As Westinghouse points out in its Announcement of its commitment
to increase the quantity of educational children's programming to
be offered on the network, "It is right for the public to expect
a strong commitment to the public interest from companies that
are taking a larger role in the broadcasting industry."
Likewise, it is right for the public to demand that their
legislators stand up for the interests of children and the
public, not the special interests of the broadcasters.

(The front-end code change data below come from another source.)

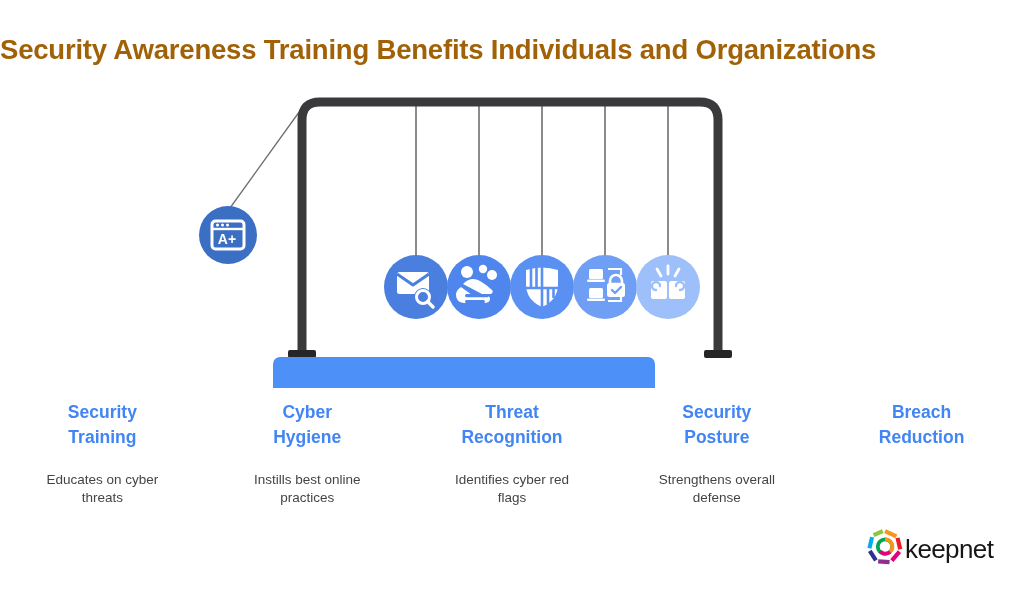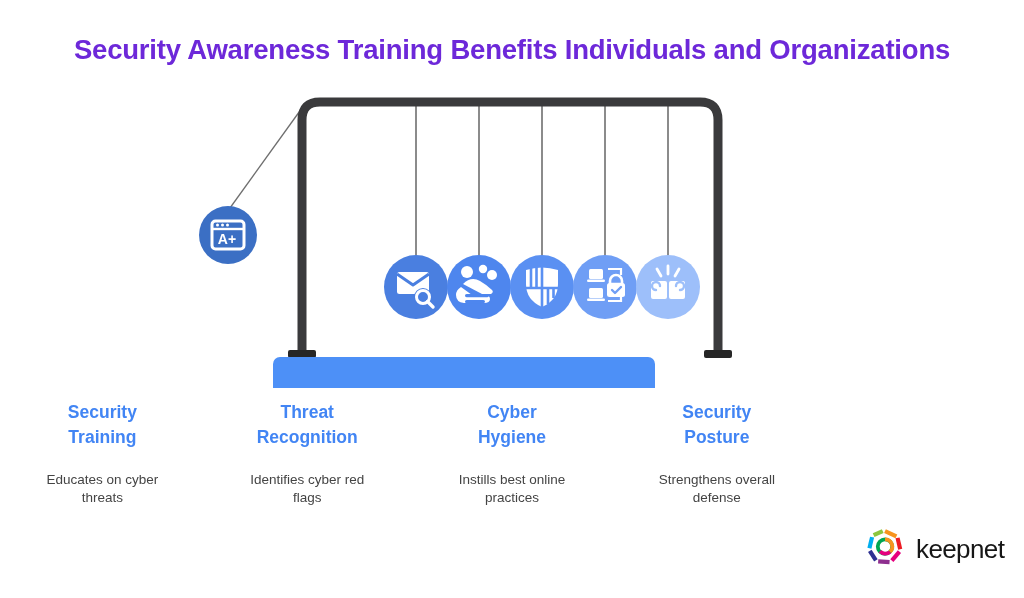--- a/index.html
+++ b/index.html
@@ -22,10 +22,10 @@
     top: 34px;
     left: 0;
     width: 1024px;
-    text-align: center;
+    text-align: left;
     font-size: 27.5px;
     font-weight: bold;
-    color: #6d28d9;
+    color: #a16207;
     letter-spacing: -0.2px;
     white-space: nowrap;
   }

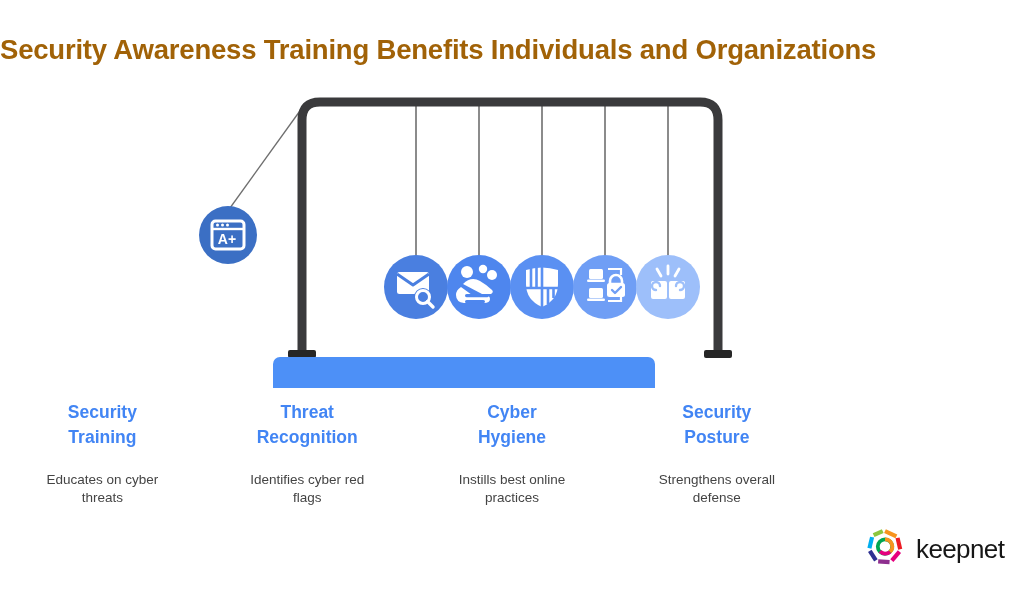--- a/index.html
+++ b/index.html
@@ -227,16 +227,16 @@
 threats</div>
   </div>
   <div class="column">
+    <div class="col-title">Cyber
+Hygiene</div>
+    <div class="col-desc">Instills best online
+practices</div>
+  </div>
+  <div class="column">
     <div class="col-title">Threat
 Recognition</div>
     <div class="col-desc">Identifies cyber red
 flags</div>
-  </div>
-  <div class="column">
-    <div class="col-title">Cyber
-Hygiene</div>
-    <div class="col-desc">Instills best online
-practices</div>
   </div>
   <div class="column">
     <div class="col-title">Security

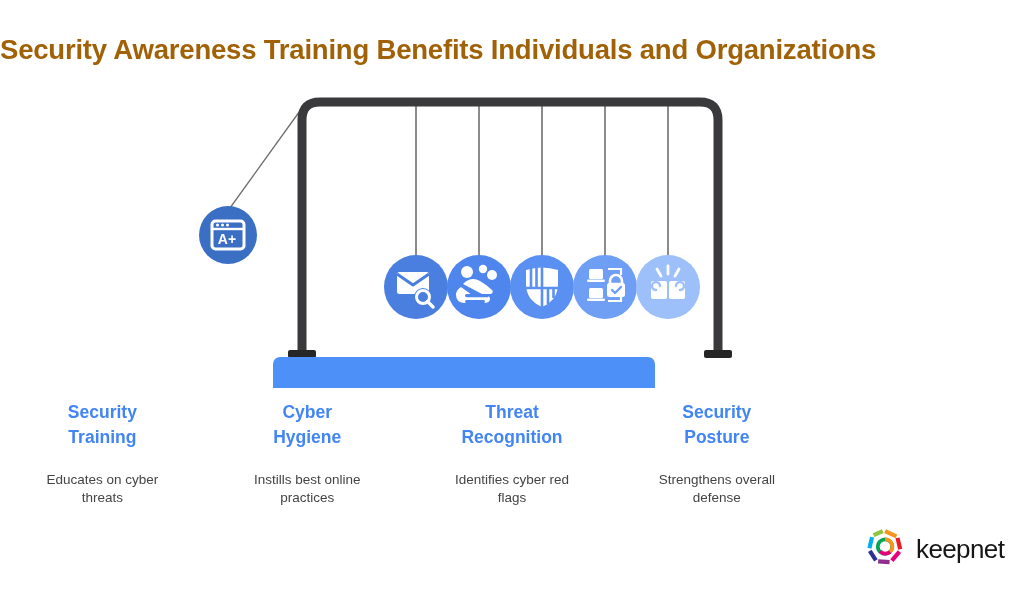--- a/index.html
+++ b/index.html
@@ -245,6 +245,8 @@
 defense</div>
   </div>
   <div class="column">
+    <div class="col-title">Breach
+Reduction</div>
   </div>
 </div>
 

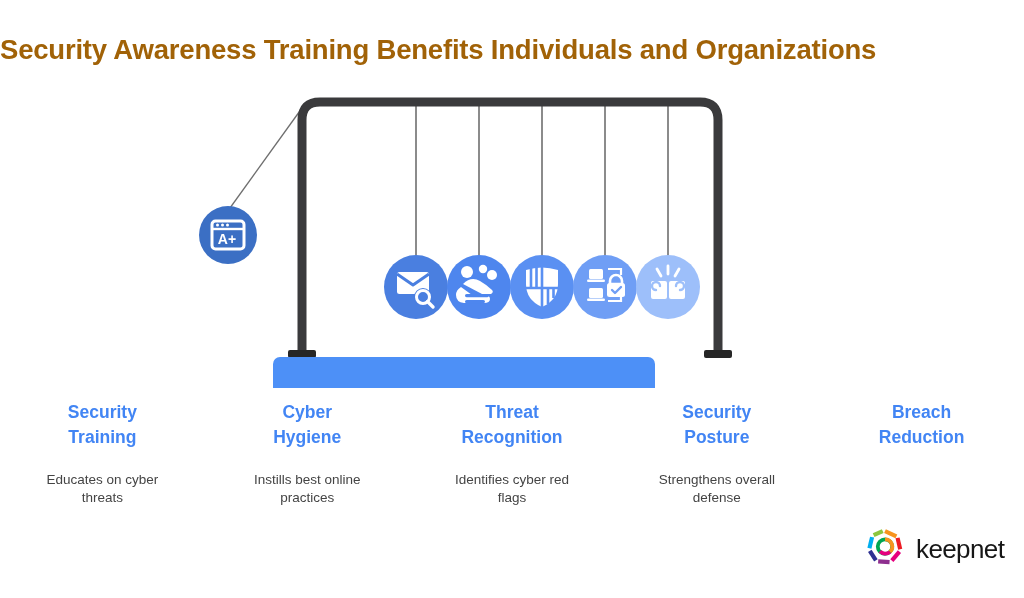--- a/index.html
+++ b/index.html
@@ -82,7 +82,7 @@
     height: 44px;
     display: flex;
     align-items: center;
-    gap: 12px;
+    gap: 1px;
   }
   #logo-mark { flex: 0 0 auto; }
   #logo-text {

We cannot stress too strongly that we do not regard three hours
of core programming a week (the figure in the Westinghouse
commitment) as adequate. In prior comments in the rule making,
we have sought a processing guideline of one hour per day, for a
total of seven hours per week. Nor do we regard the presentation
of core children's programs at times before 7 a.m. as adequate or
defensible. We will press our positions on these and other
important issues in our October 16 comments. We believe the
proper implementation of the Children's Television Act has been
delayed too long.
Finally, the suggestion that a commitment by a broadcaster to air
a specific quantity of educational children's programming somehow
violates broadcasters' First Amendment rights is patently false.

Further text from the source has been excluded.